What is required
Nothing but the lines below from the one with "(436, 660) none -> (747, 955) //" through the one with "[82,456,213,471] ISSUE_LABELS: ->" should be output, each exactly as given, and no pictures.

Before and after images
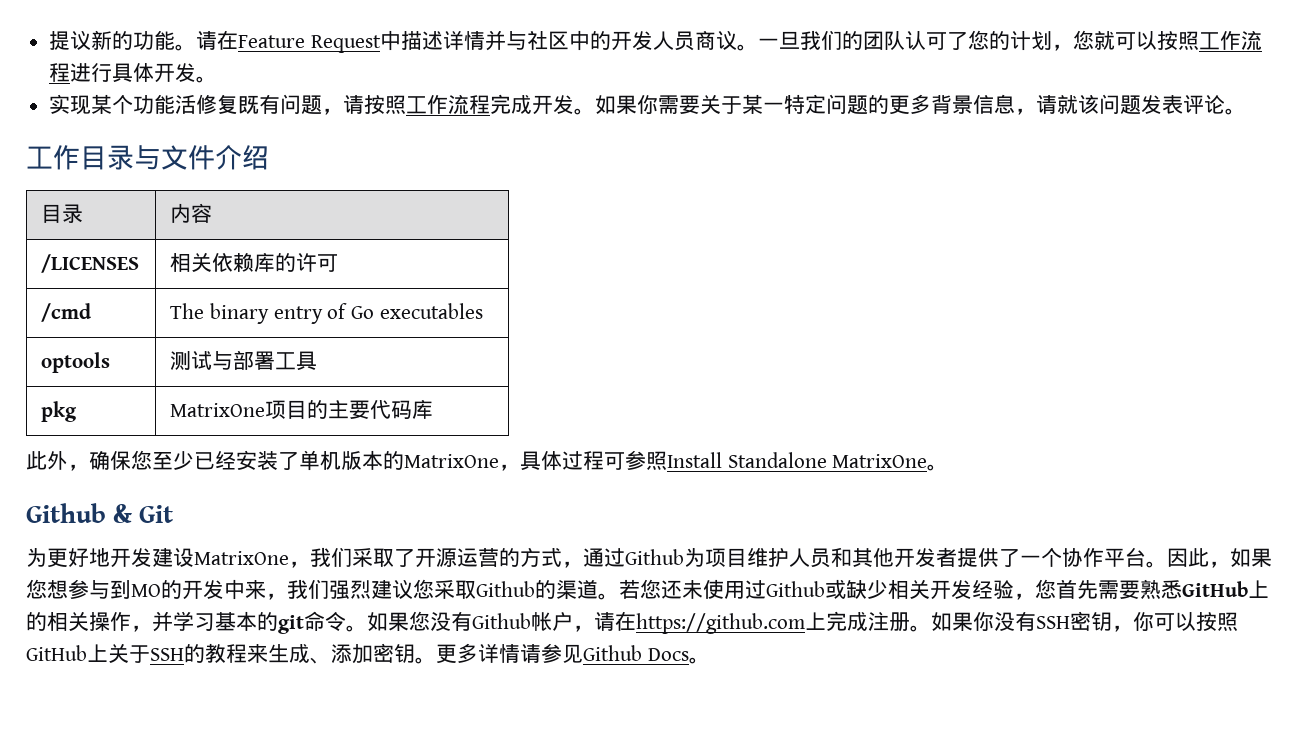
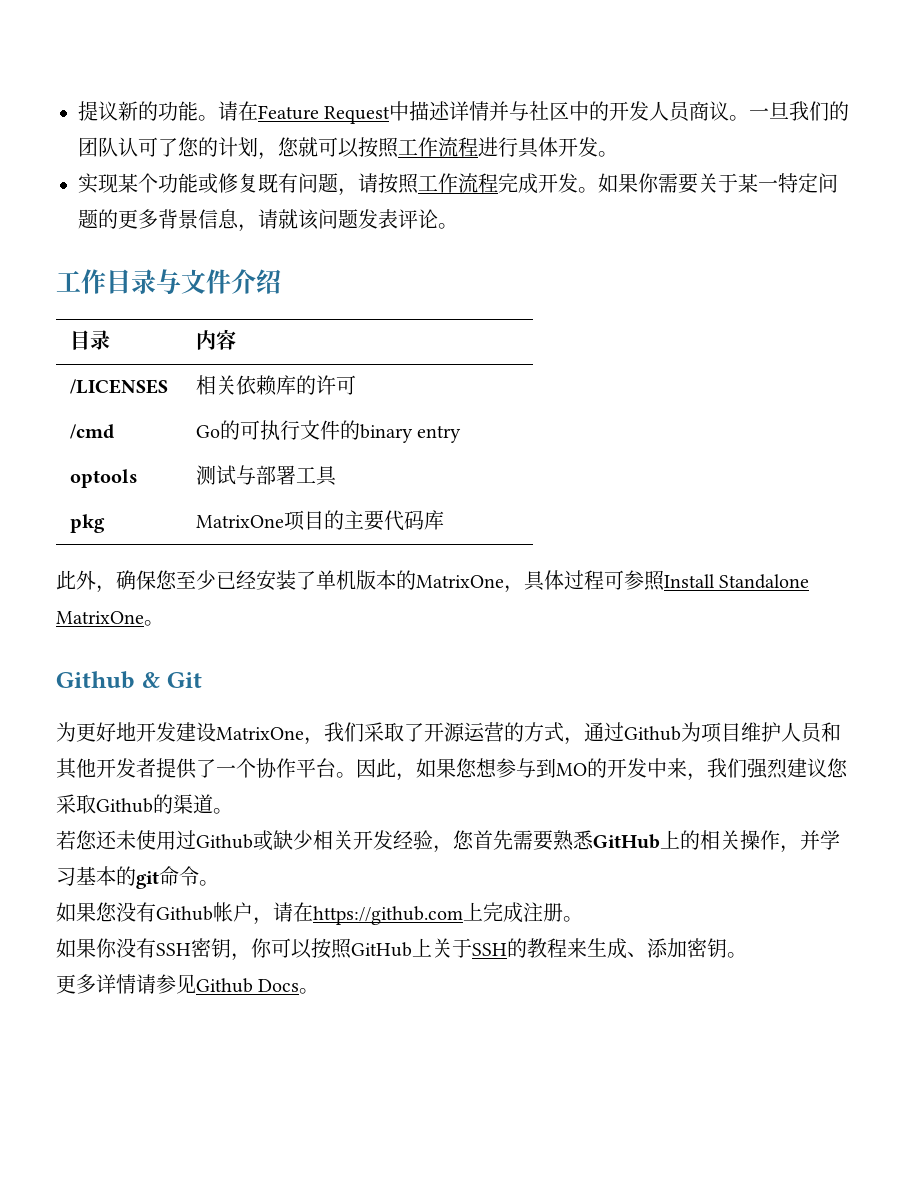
[175,95,197,114] 活 -> [198,173,218,194] 或
[170,303,205,319] The -> [195,420,360,441] Go的可执行文件的
[327,303,483,319] of Go executables -> (462, 434) none
(619, 596) none -> (233, 811) //
(367, 628) none -> (219, 883) //
(931, 628) none -> (583, 919) //
(436, 660) none -> (747, 955) //

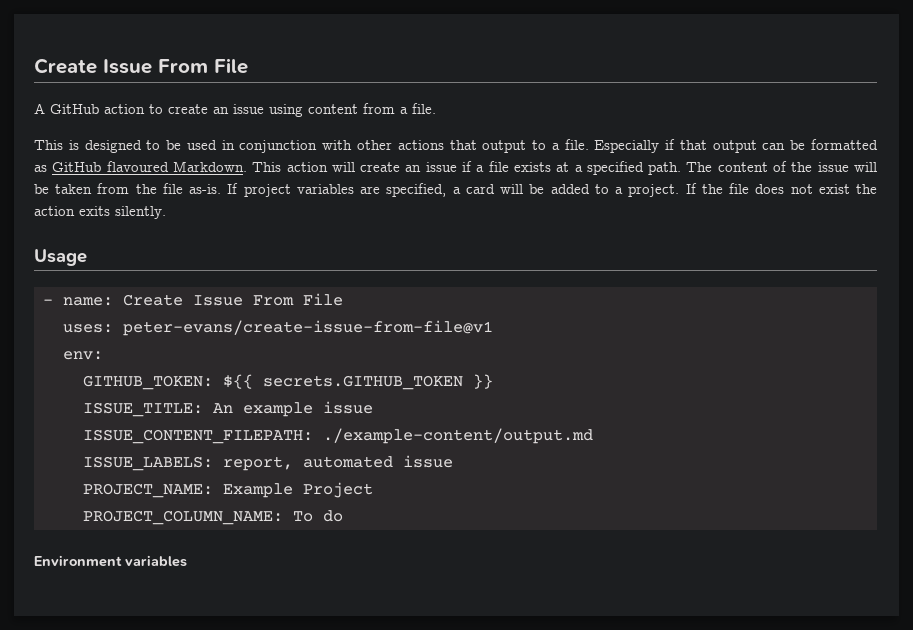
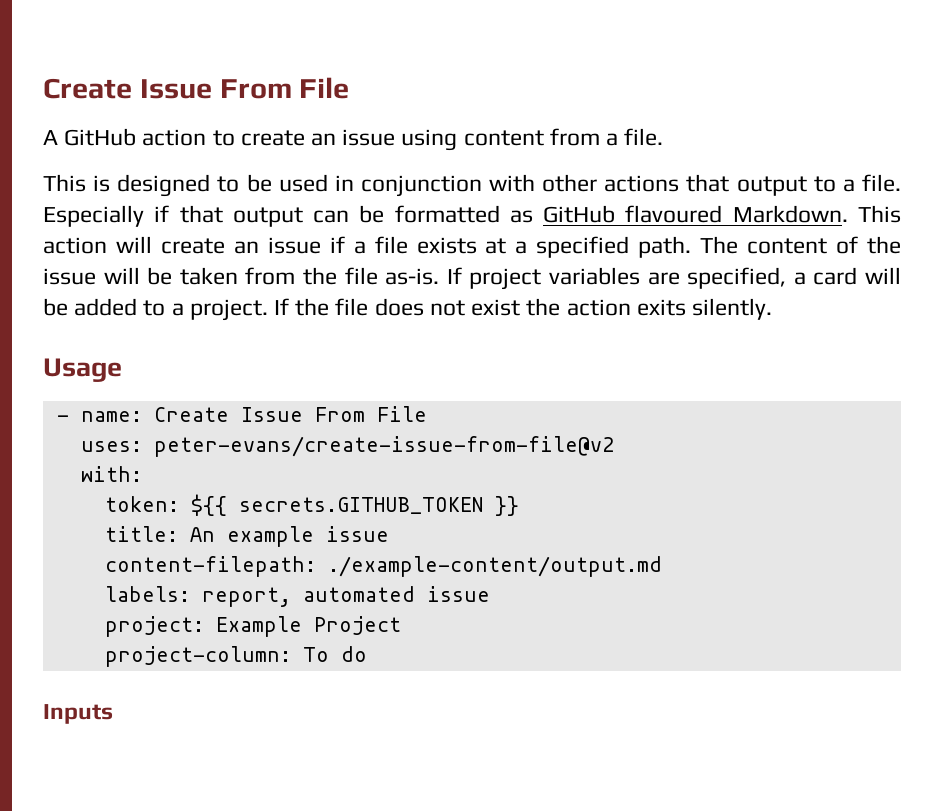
[122,320,493,336] [62,351,103,360] [82,375,213,390] peter-evans/create-issue-from-file@v1 // env: // GITHUB_TOKEN: -> [153,436,614,457] [80,466,142,482] [104,496,179,512] peter-evans/create-issue-from-file@v2 // with: // token:
[82,402,203,417] ISSUE_TITLE: -> [104,526,178,542] title:
[82,429,313,444] ISSUE_CONTENT_FILEPATH: -> [104,556,316,577] content-filepath:
[82,456,213,471] ISSUE_LABELS: -> [104,586,190,602] labels:
[82,483,213,498] PROJECT_NAME: -> [104,616,204,637] project:
[82,510,283,525] PROJECT_COLUMN_NAME: -> [104,646,291,667] project-column:
[34,555,187,567] Environment variables -> [43,704,113,724] Inputs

Solution to this problem
(436, 660) none -> (747, 955) //

[122,320,493,336] [62,351,103,360] [82,375,213,390] peter-evans/create-issue-from-file@v1 // env: // GITHUB_TOKEN: -> [153,436,614,457] [80,466,142,482] [104,496,179,512] peter-evans/create-issue-from-file@v2 // with: // token:
[82,402,203,417] ISSUE_TITLE: -> [104,526,178,542] title:
[82,429,313,444] ISSUE_CONTENT_FILEPATH: -> [104,556,316,577] content-filepath:
[82,456,213,471] ISSUE_LABELS: -> [104,586,190,602] labels:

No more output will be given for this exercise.